AIM OF THE EXERCISE >> Word for word, copy the listing below and leave out its images.

DATA EXTRACT >>
- - - - - - -

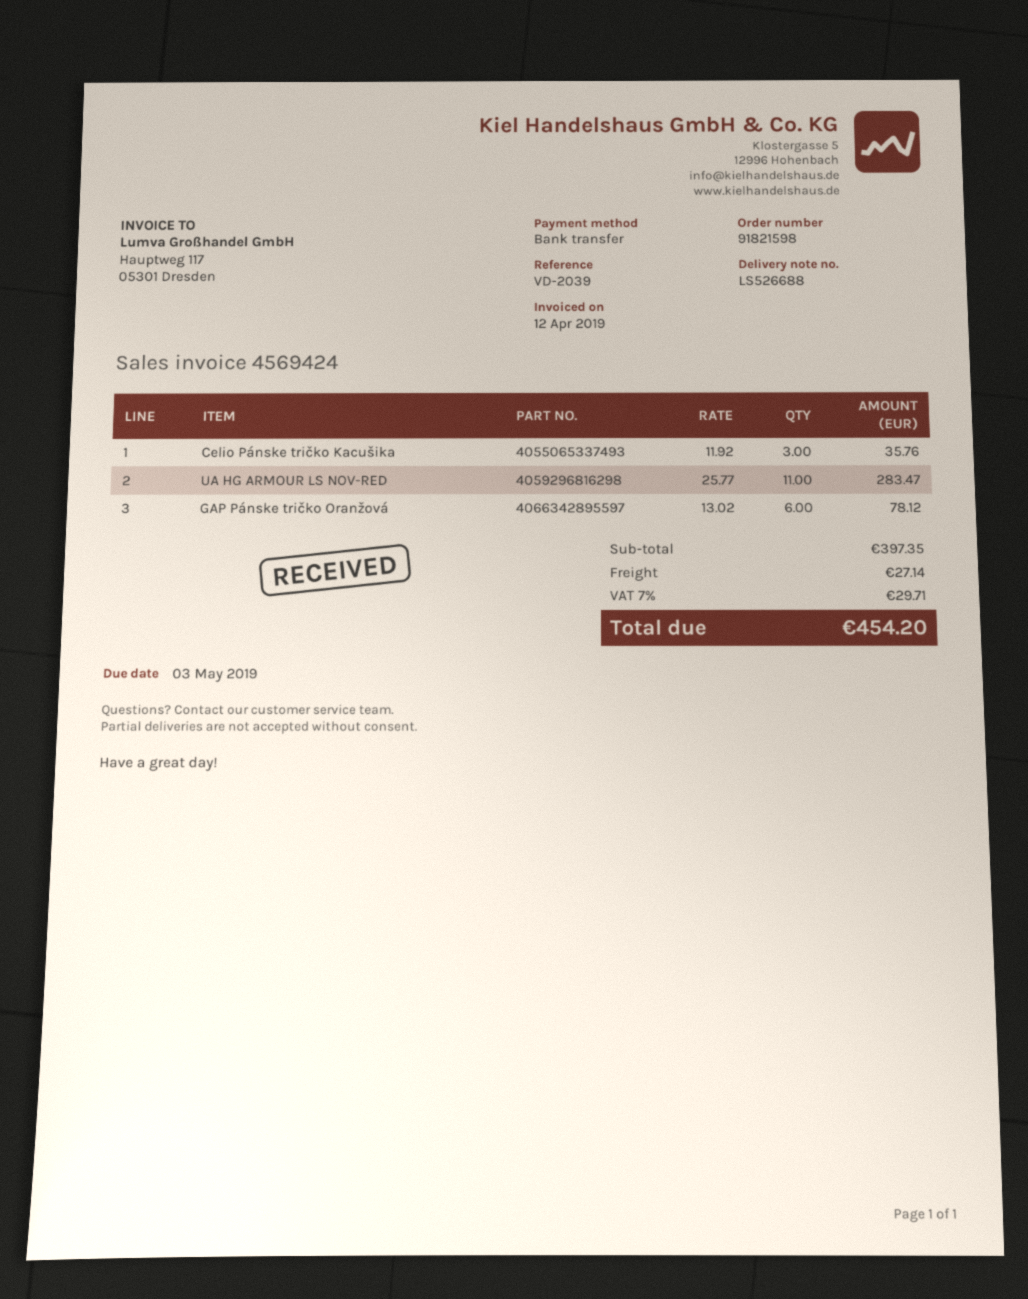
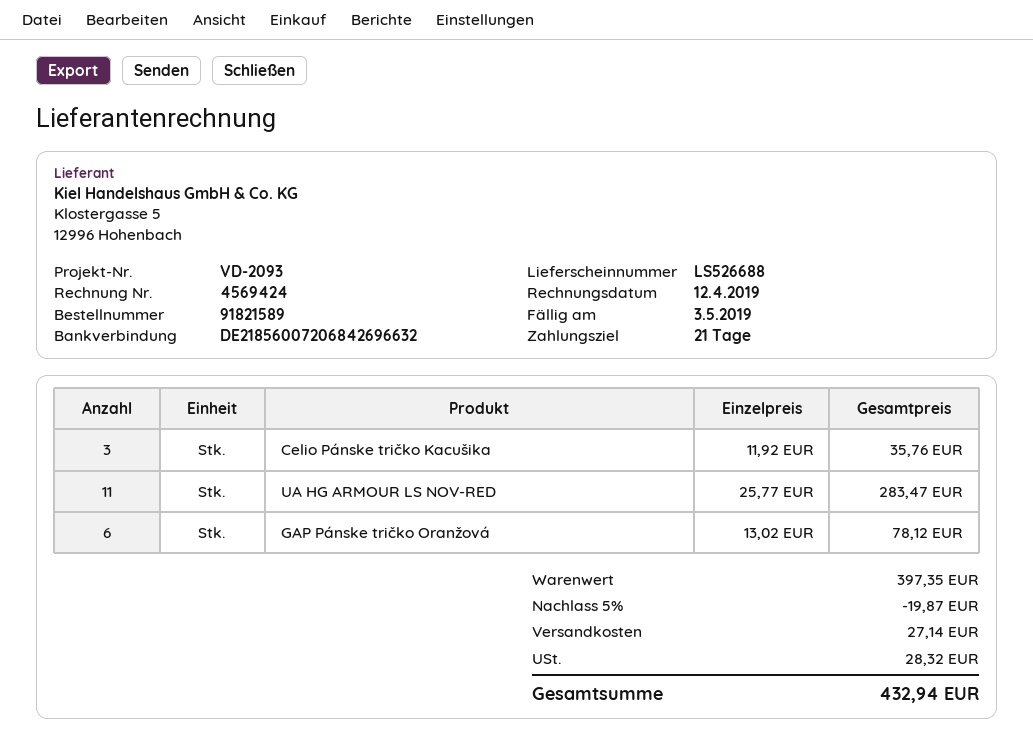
order number: 91821598 -> 91821589
reference: VD-2039 -> VD-2093
discount: none -> 5% = 19.87
tax: 29.71 -> 28.32
total: 454.20 -> 432.94

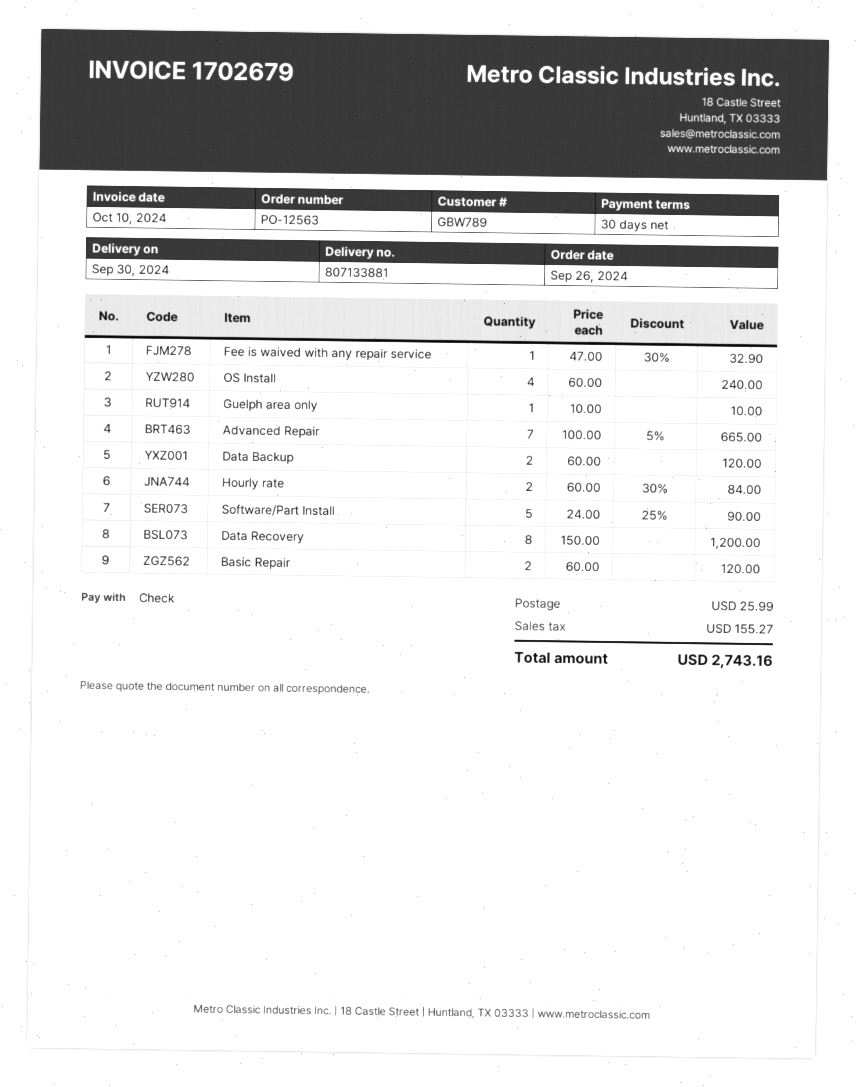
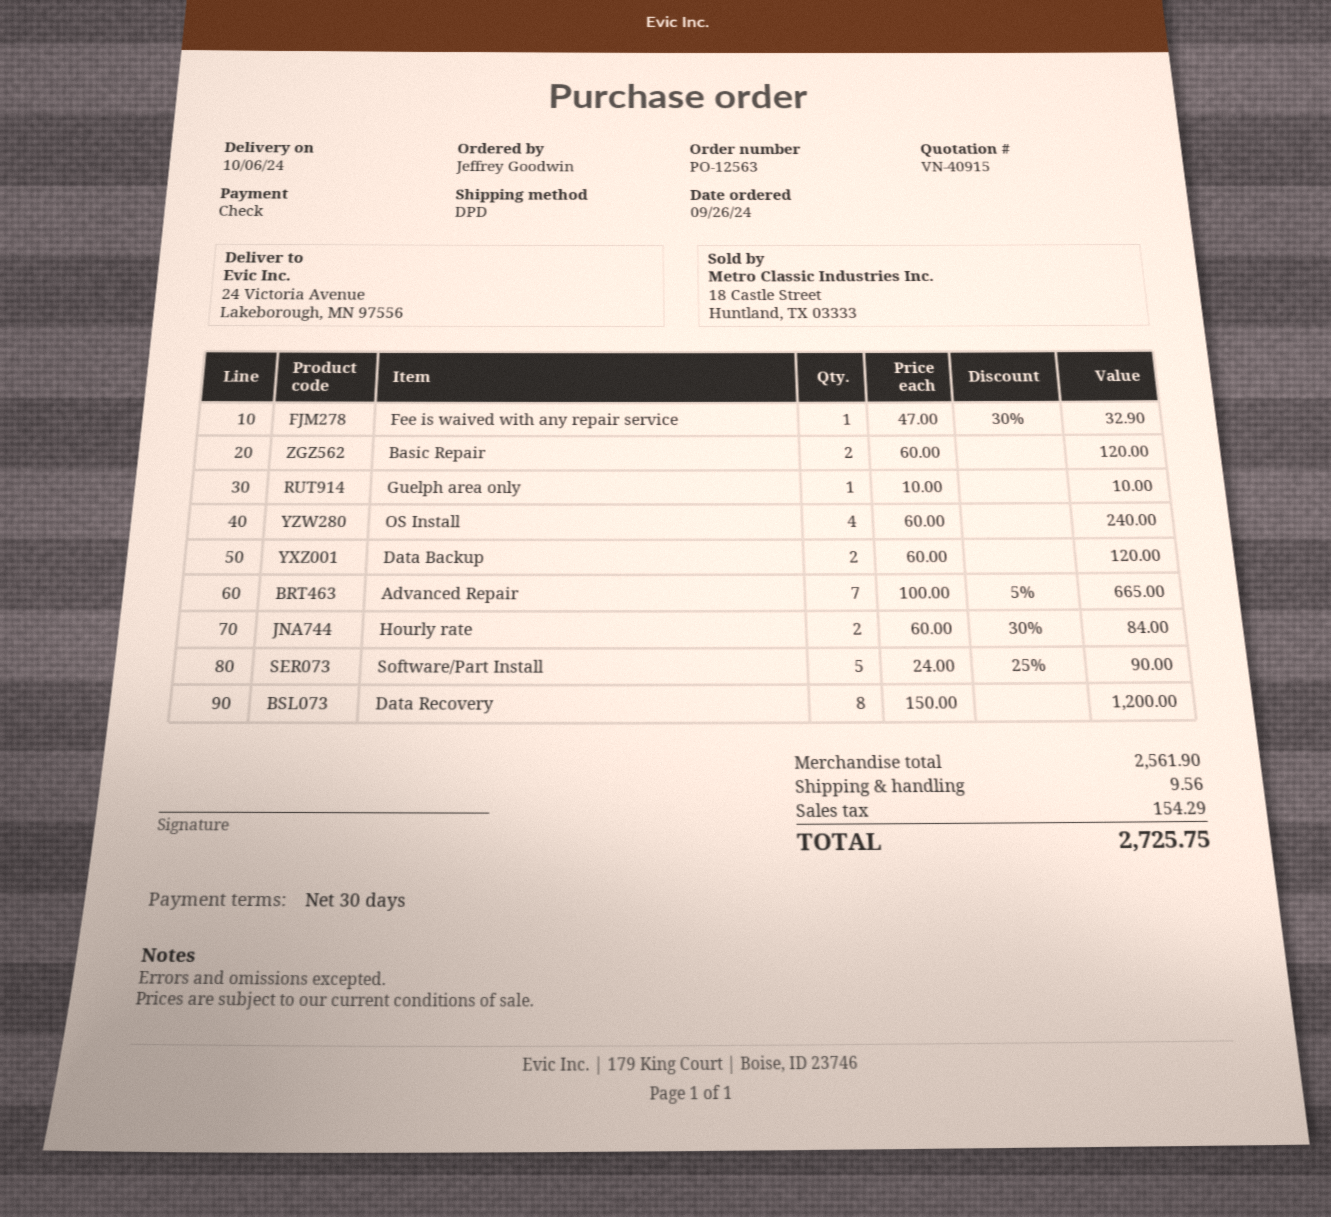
delivery date: 2024-09-30 -> 2024-10-06
shipping: 25.99 -> 9.56
tax: 155.27 -> 154.29
total: 2743.16 -> 2725.75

- - - - - - -

RESPONSE >>
order number: 91821598 -> 91821589
reference: VD-2039 -> VD-2093
discount: none -> 5% = 19.87
tax: 29.71 -> 28.32
total: 454.20 -> 432.94

delivery date: 2024-09-30 -> 2024-10-06
shipping: 25.99 -> 9.56
tax: 155.27 -> 154.29
total: 2743.16 -> 2725.75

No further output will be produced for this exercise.